A Umberto Eco, probabilmente prenderebbe un colpo apoplettico. E non solo a lui. Penso a tante teste di cavolo italiane, intitolate in vari modi, ma principalmente dottori. "A bella! O nome? Chi te la dà tutta 'sta confidenza. Io so' Dottore! " 

Perché il popolo italiano è un popolo di santi, poeti e navigatori, ma soprattutto è il popolo del "Lei non sa chi sono io", dell'"Io chi sono, tu chi sei." 

E persino Umberto Eco lo sa bene. 

"Ho sperimentato con studenti stranieri, anche bravissimi, in visita all’Italia con l’Erasmus, che dopo avere avuto una conversazione nel mio ufficio, nel corso della quale mi chiamavano Professore, poi si accomiatavano dicendo Ciao. Mi è parso giusto spiegargli che da noi si dice Ciao agli amici a cui si da del Tu, ma a coloro a cui si da del Lei si dice Buongiorno, Arrivederci e cose del genere. Ne erano rimasti stupiti perché ormai all’estero si dice Ciao così come si dice Cincin ai brindisi. Se è difficile spiegare certe cose a uno studente Erasmus immaginate cosa accade con un extra-comunitario. Essi usano il Tu con tutti, anche quando se la cavano abbastanza con l’italiano senza usare i verbi all’infinito. Nessuno si prende cura degli extracomunitari appena arrivati per insegnare loro a usare correttamente il Tu e il Lei, anche se usando indistintamente il Tu essi si qualificano subito come linguisticamente e culturalmente limitati, impongono a noi di trattarli egualmente con il Tu (difficile dire Ella a un nero che tenta di venderti un parapioggia) evocando il ricordo del terribile “zi badrone”. Ecco come pertanto i pronomi d’allocuzione hanno a che fare con l’apprendimento e la memoria culturale."

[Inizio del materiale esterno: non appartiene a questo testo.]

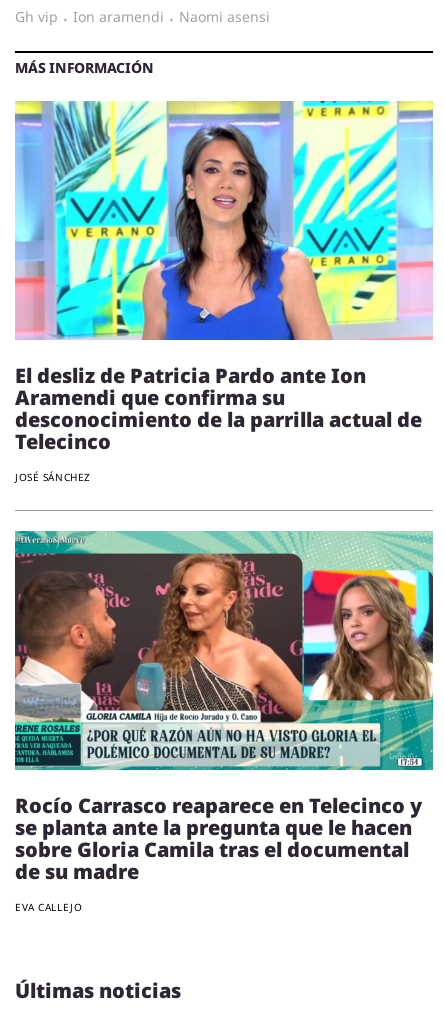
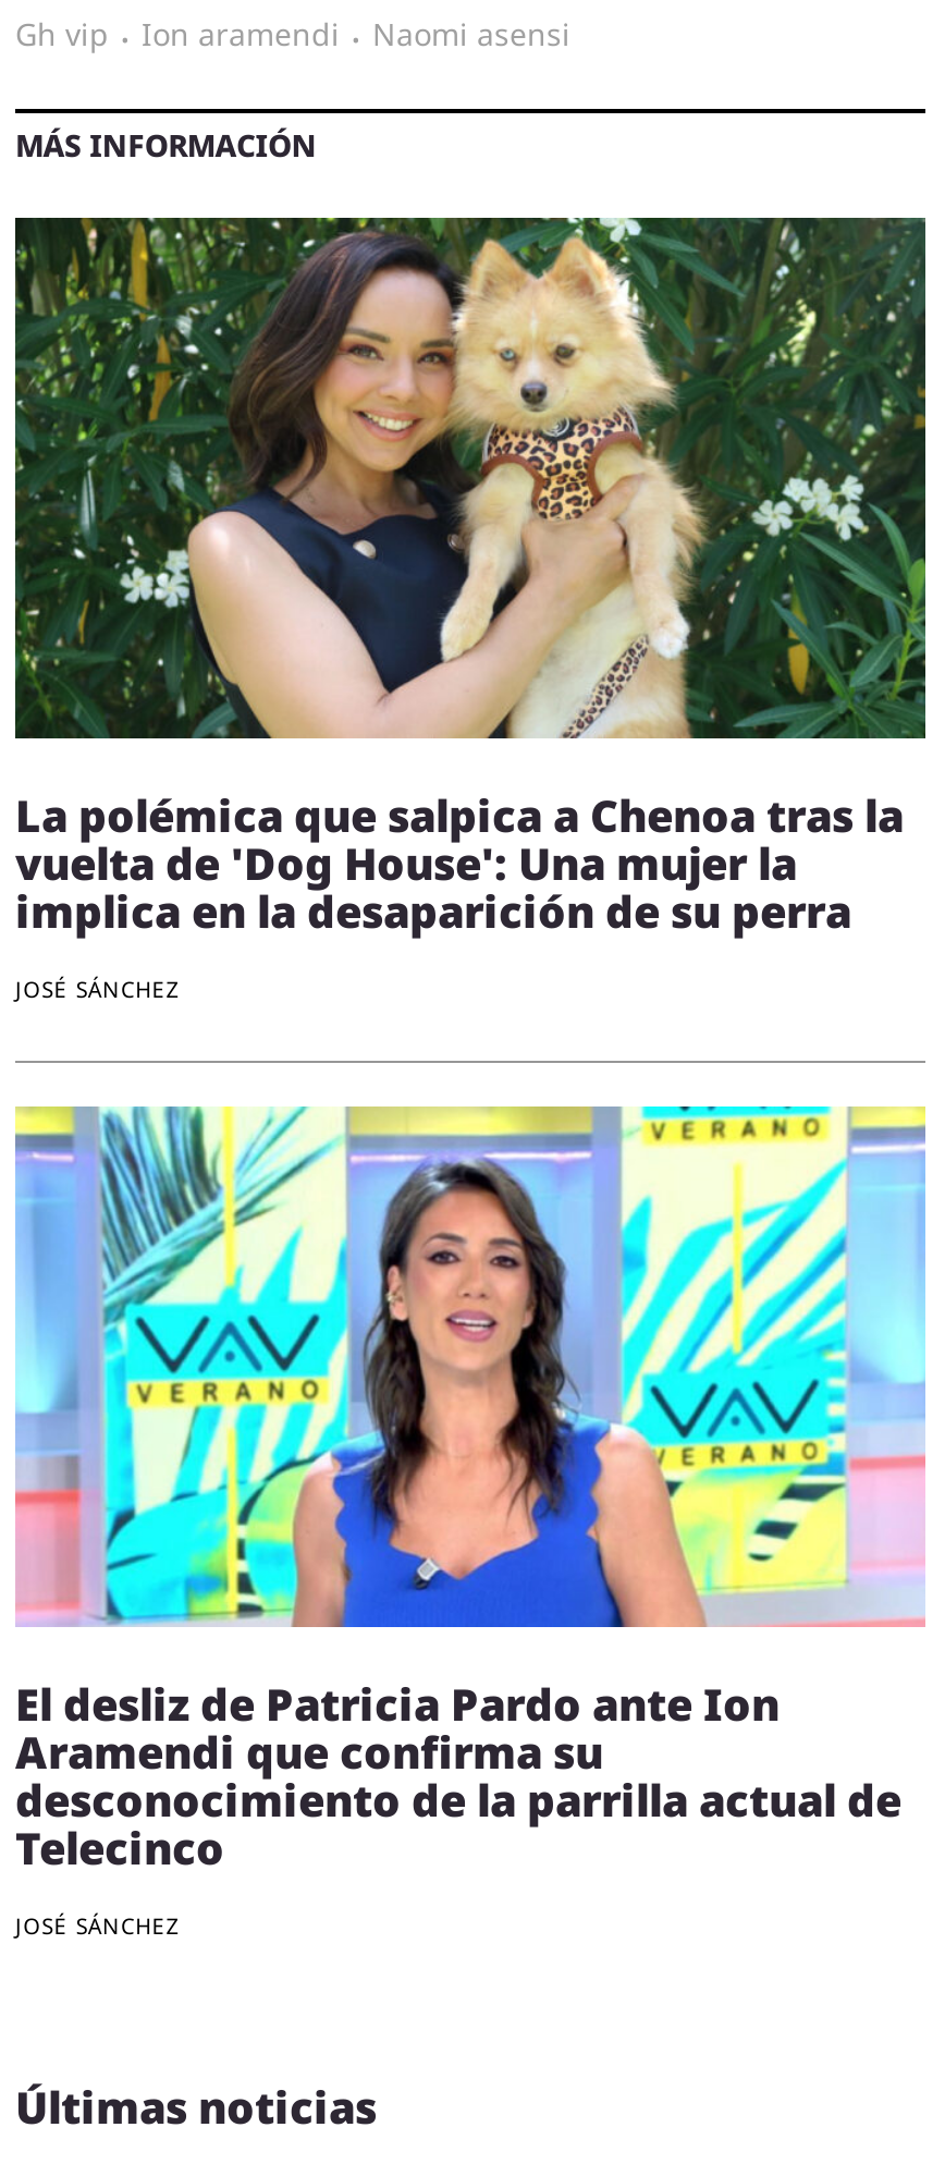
none -> [13,216,928,1004] [image] | La polémica que salpica a Chenoa tras la | vuelta de 'Dog House': Una mujer la | implica en la desaparición de su perra | JOSÉ SÁNCHEZ
moved [13,99,435,484] -> [11,1102,930,1941]: [image] | El desliz de Patricia Pardo ante Ion | Aramendi que confirma su | desconocimiento de la parrilla actual de | Telecinco | JOSÉ SÁNCHEZ
[14,530,434,914] [image] | Rocío Carrasco reaparece en Telecinco y | se planta ante la pregunta que le hacen | sobre Gloria Camila tras el documental | de su madre | EVA CALLEJO -> none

Io avrei menzionato pure le caprette di Heidi, perché anche loro (anzi elle...o esse?!) fanno ciao, ma in effetti sono svizzere, quindi extracomunitarie, come gli albanesi e gli africani.

Spero che dopo tutto questo sproloquio risulti comunque chiaro che anche a me, e ci mancherebbe altro, sta a cuore la salvaguardia e la tutela del patrimonio linguistico e culturale italiano, allo stesso modo in cui mi stanno a cuore l'educazione ed il rispetto. Ma il rispetto non ha nulla in comune con la riverenza e quest'ultima, quando richiesta, quando pretesa e non ispirata, è odiosa. Io, per prima, so che ci rimarrei male se ai miei genitori qualcuno si rivolgesse sgradevolmente. Ma non credo che un "tu", rivolto col sorriso, educato e familiare sia da considerarsi motivo di offesa o insulto. Tanto più quando a pronunciarlo è un adolescente, intriso di concetti di uguaglianza e pace, o uno straniero cui piacerebbe sentirsi solo un po' più a casa.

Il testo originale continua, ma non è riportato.